The lenders offered defaulters 90 days, from October 1, 2020, to start repaying their loans after the Central Bank lifted the six-month freeze on listing borrowers who had failed to pay loans.
In Tanzania, January marks the start of a tough all-round slog at individual, household, corporate and national levels to recover from the economic disruptions of a hectic election year that was further complicated by the global coronavirus crisis.
There is still general apprehension about what President John Magufuli’s second term in office could entail as it gets underway in earnest to complete large infrastructure projects. The country’s economic indicators remained modest going into the new year, with official government-approved estimates making it the least affected of the EAC countries by the pandemic.
The inflation rate continued to drop, standing at three per cent in November 2020, down from 3.7 percent in February 2020. According to the Bank of Tanzania, inflation is projected to remain “in the range of three per cent to five percent for the rest of 2020/21, against the country’s own medium-term target of five per cent.
The Tanzanian shilling remains relatively stable against major global trading currencies, and commercial bank credit extended to the private sector is back on track with interest rates on loans and deposits on the decline, reflecting adequate liquidity levels despite a rough 2020.
On the government side, revenue performance is still broadly in line with 2020/21 fiscal year target expectations.
In December, the Tanzania Revenue Authority broke its monthly revenue collection record for the third month running, at Tsh2.088 trillion ($900 million). The upward trend may be further augmented by the expected introduction of a tougher tax regime in the 2021/22 budget to be tabled in June.
According to TRA, the average monthly revenue collection went up by 11 percent between July and December last year, totalling Tsh9.83 trillion ($4.24 billion) against a 2020/21 fiscal year revenue collection target of Tsh20.3 trillion ($8.75 billion).
The agency’s strategy to meet the target — which would necessitate collecting an average of Tsh1.7 trillion ($733 million) per month up to June — includes enforcement, starting this month, for all formal cash purchases and transactions to be accompanied by tax receipts printed through Electronic Fiscal Device machines.
“We have been working on directives and advice from the government and experts on how to collect taxes more smartly.

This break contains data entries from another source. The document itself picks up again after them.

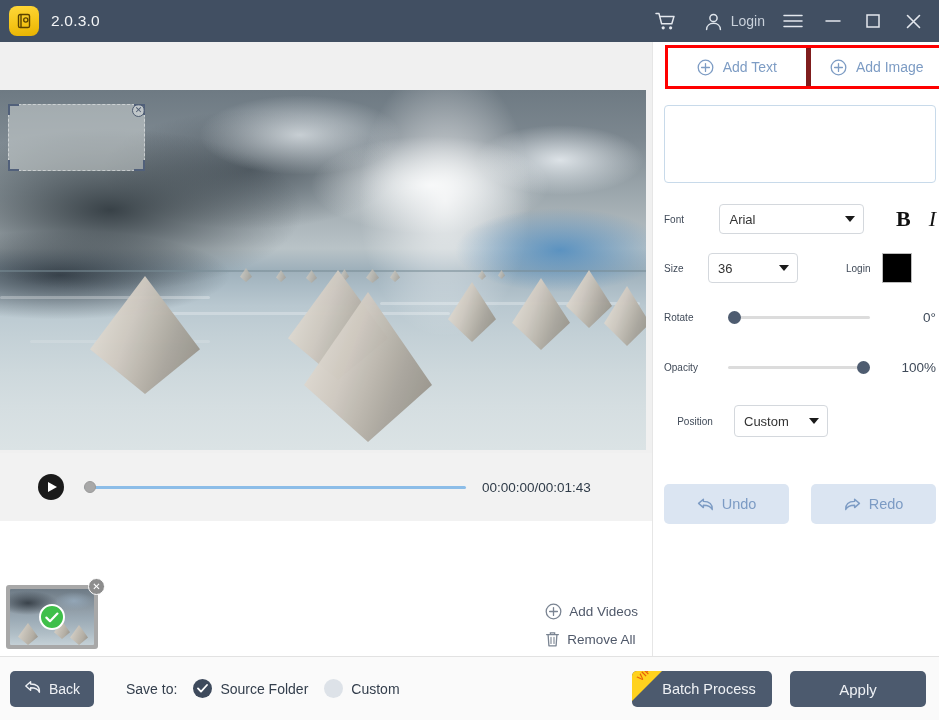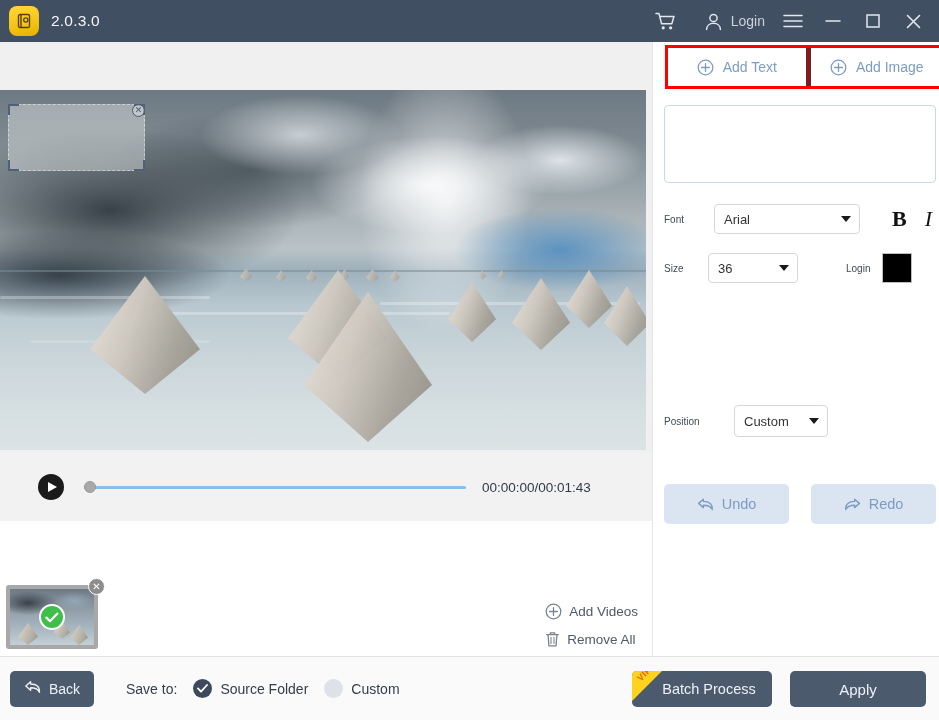"Arial" div.select { margin-left: 10px -> 16px }
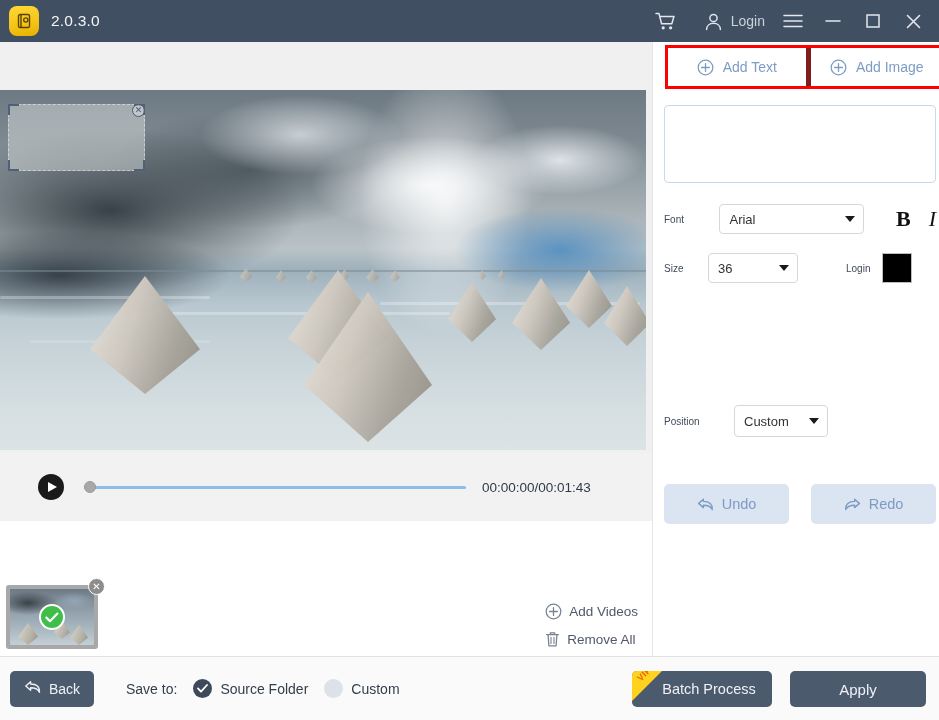"Rotate" div.row { html: none -> <div> <span>Rotate</span> <div> <span></span> <span></span> </div> <span>0°</span> </div> }
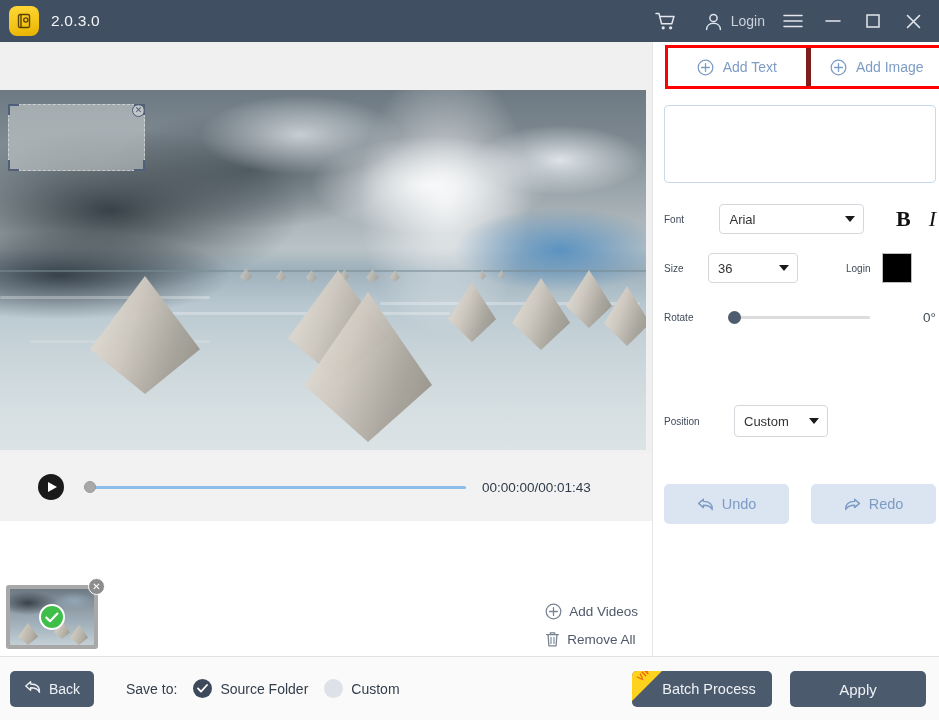"Opacity" div.row { html: none -> <div> <span>Opacity</span> <div> <span></span> <span></span> </div> <span>100%</span> </div> }
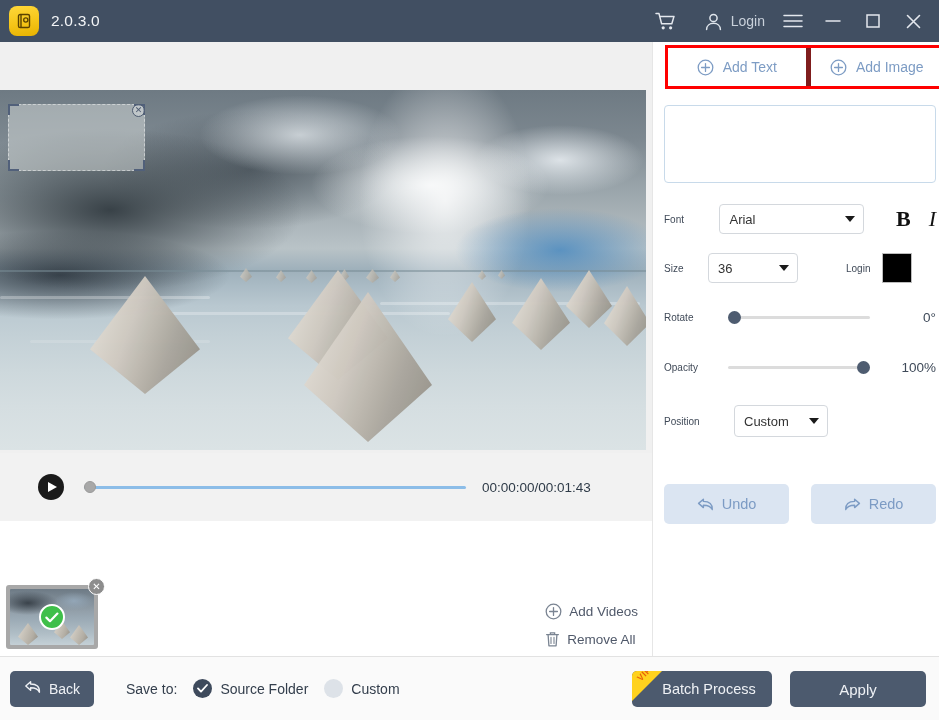"Position" div.row { text-align: none -> center }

This has been instrumental to our achievements thus far. And we intend to go even further,” TRA commissioner general Edwin Mhede said last week.
In Uganda, analysts seem undecided on the performance of the government’s economic stimulus packages introduced last year in an attempt to mitigate the negative impact of pandemic lockdown measures on several businesses and households. However, there is optimism about financing opportunities for the 1,445 kilometre Hoima-Tanga Port East African Crude Oil Pipeline (EACOP) project backed by Uganda and Tanzania.
“Reaching a Final Investment Decision in Uganda’s oil and gas sector during 2021 would practically render our commercial production project bankable. This will make it attractive to both investors and lenders on the international market, and also unlock significant financing opportunities,” said Denis Kakembo, the managing partner at Cristal Advocates, a Kampala law firm.
“One needs about six months to one year before they can trace the impact of those stimulus measures in the real economy,” said Paul Corti Lakuma, a senior research fellow at the Economic Policy Research Centre based at Makerere University
So far, the government has invested Ush1 trillion ($269.2 million) in Uganda Development Bank and Ush500 billion ($134.6 million) in the Microfinance Support Centre for disbursement to enterprises most affected by lockdown measures brought about by the coronavirus pandemic.
Another Ush100 billion ($26.9 million) has been allocated to the “Emyooga” fund, for the informal sector.